Copy every record below exactly as written, but leave out the pictures.

>>>>>

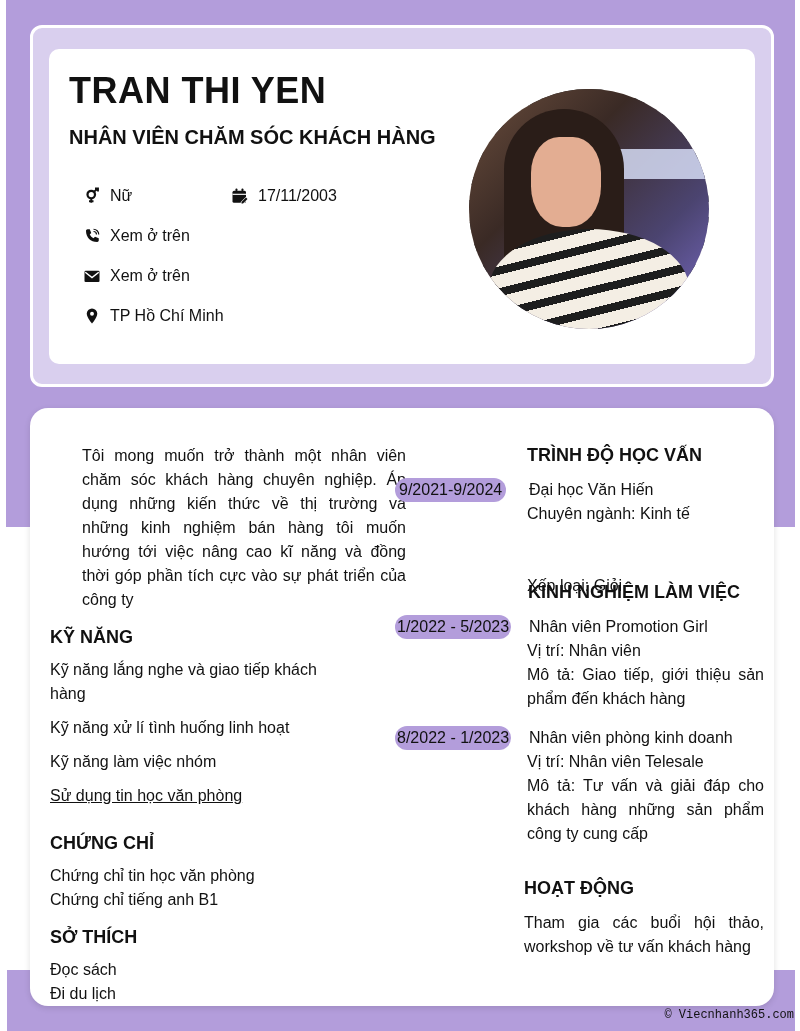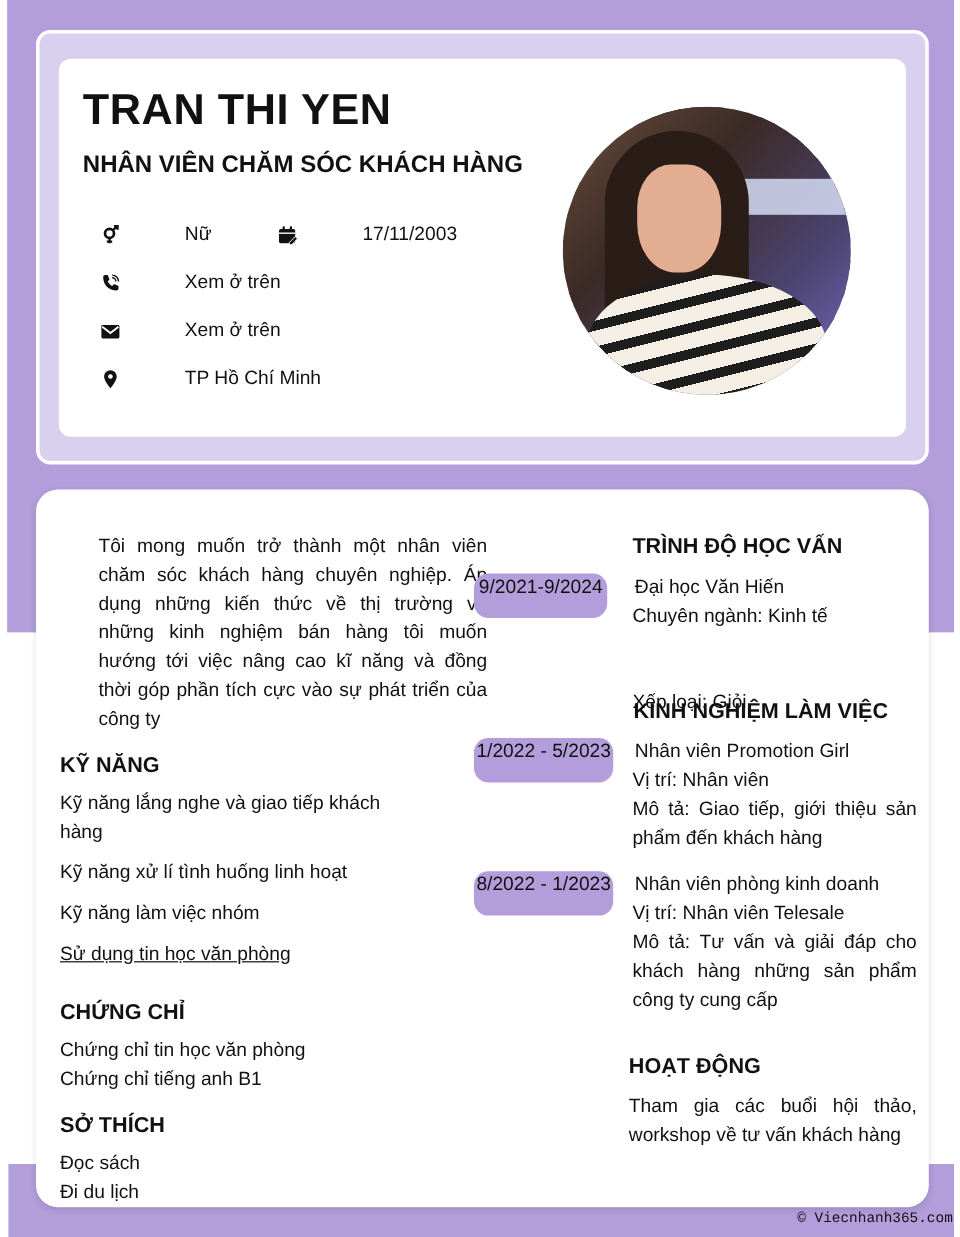--- a/index.html
+++ b/index.html
@@ -13,21 +13,21 @@
       position: absolute; left: 30px; top: 25px; width: 744px; height: 362px;
       background: #d9cfee; border: 3px solid #ffffff; border-radius: 12px;
     }
     .header-inner {
       position: absolute; left: 49px; top: 49px; width: 706px; height: 315px;
       background: #ffffff; border-radius: 10px;
     }
     .name { position: absolute; left: 69px; top: 70px; font-size: 36px; font-weight: bold; letter-spacing: 0.5px; }
     .job-title { position: absolute; left: 69px; top: 126px; font-size: 20px; font-weight: bold; }
 
-    .info { position: absolute; font-size: 16px; display: flex; align-items: center; gap: 44px; }
+    .info { position: absolute; font-size: 16px; display: flex; align-items: center; }
     .info .ico { width: 20px; height: 20px; display: inline-flex; align-items: center; justify-content: center; margin-right: 8px; }
     .info svg { width: 18px; height: 18px; fill: #111; }
 
     .avatar {
       position: absolute; left: 469px; top: 89px; width: 240px; height: 240px; border-radius: 50%;
       overflow: hidden;
       background:
         radial-gradient(ellipse 55px 70px at 42% 30%, #e8b79c 0%, #d49a7e 60%, transparent 62%),
         repeating-linear-gradient(-12deg, #f5efe6 0px, #f5efe6 14px, #1d1d1d 14px, #1d1d1d 22px),
         linear-gradient(180deg, #5a3f38 0%, #3b2a2a 40%, #2a2430 100%);
@@ -43,21 +43,21 @@
     .body-card {
       position: absolute; left: 30px; top: 408px; width: 744px; height: 598px;
       background: #ffffff; border-radius: 18px; box-shadow: 0 2px 6px rgba(0,0,0,0.12);
     }
 
     .objective { position: absolute; left: 50px; top: 444px; width: 324px; font-size: 16px; line-height: 24px; text-align: justify; margin-left: 32px; }
 
     .sec-title { position: absolute; font-size: 18px; font-weight: bold; }
     .txt { position: absolute; font-size: 16px; line-height: 24px; }
 
-    .pill { position: absolute; background: #b39ddb; border-radius: 12px; font-size: 16px; height: 37px; line-height: 24px; padding: 0 4px; }
+    .pill { position: absolute; background: #b39ddb; border-radius: 12px; font-size: 16px; height: 24px; line-height: 24px; padding: 0 4px; }
 
     .copyright { position: absolute; right: 6px; top: 1008px; font-family: "Liberation Mono", "DejaVu Sans Mono", monospace; font-size: 12px; color: #111; }
   </style>
 </head>
 <body>
 
 <div class="band-top"></div>
 <div class="band-bottom"></div>
 
 <div class="header-outer"></div>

<<<<<

(ANSWER TO THE PROBLEM):
--- a/index.html
+++ b/index.html
@@ -13,21 +13,21 @@
       position: absolute; left: 30px; top: 25px; width: 744px; height: 362px;
       background: #d9cfee; border: 3px solid #ffffff; border-radius: 12px;
     }
     .header-inner {
       position: absolute; left: 49px; top: 49px; width: 706px; height: 315px;
       background: #ffffff; border-radius: 10px;
     }
     .name { position: absolute; left: 69px; top: 70px; font-size: 36px; font-weight: bold; letter-spacing: 0.5px; }
     .job-title { position: absolute; left: 69px; top: 126px; font-size: 20px; font-weight: bold; }
 
-    .info { position: absolute; font-size: 16px; display: flex; align-items: center; gap: 44px; }
+    .info { position: absolute; font-size: 16px; display: flex; align-items: center; }
     .info .ico { width: 20px; height: 20px; display: inline-flex; align-items: center; justify-content: center; margin-right: 8px; }
     .info svg { width: 18px; height: 18px; fill: #111; }
 
     .avatar {
       position: absolute; left: 469px; top: 89px; width: 240px; height: 240px; border-radius: 50%;
       overflow: hidden;
       background:
         radial-gradient(ellipse 55px 70px at 42% 30%, #e8b79c 0%, #d49a7e 60%, transparent 62%),
         repeating-linear-gradient(-12deg, #f5efe6 0px, #f5efe6 14px, #1d1d1d 14px, #1d1d1d 22px),
         linear-gradient(180deg, #5a3f38 0%, #3b2a2a 40%, #2a2430 100%);
@@ -43,21 +43,21 @@
     .body-card {
       position: absolute; left: 30px; top: 408px; width: 744px; height: 598px;
       background: #ffffff; border-radius: 18px; box-shadow: 0 2px 6px rgba(0,0,0,0.12);
     }
 
     .objective { position: absolute; left: 50px; top: 444px; width: 324px; font-size: 16px; line-height: 24px; text-align: justify; margin-left: 32px; }
 
     .sec-title { position: absolute; font-size: 18px; font-weight: bold; }
     .txt { position: absolute; font-size: 16px; line-height: 24px; }
 
-    .pill { position: absolute; background: #b39ddb; border-radius: 12px; font-size: 16px; height: 37px; line-height: 24px; padding: 0 4px; }
+    .pill { position: absolute; background: #b39ddb; border-radius: 12px; font-size: 16px; height: 24px; line-height: 24px; padding: 0 4px; }
 
     .copyright { position: absolute; right: 6px; top: 1008px; font-family: "Liberation Mono", "DejaVu Sans Mono", monospace; font-size: 12px; color: #111; }
   </style>
 </head>
 <body>
 
 <div class="band-top"></div>
 <div class="band-bottom"></div>
 
 <div class="header-outer"></div>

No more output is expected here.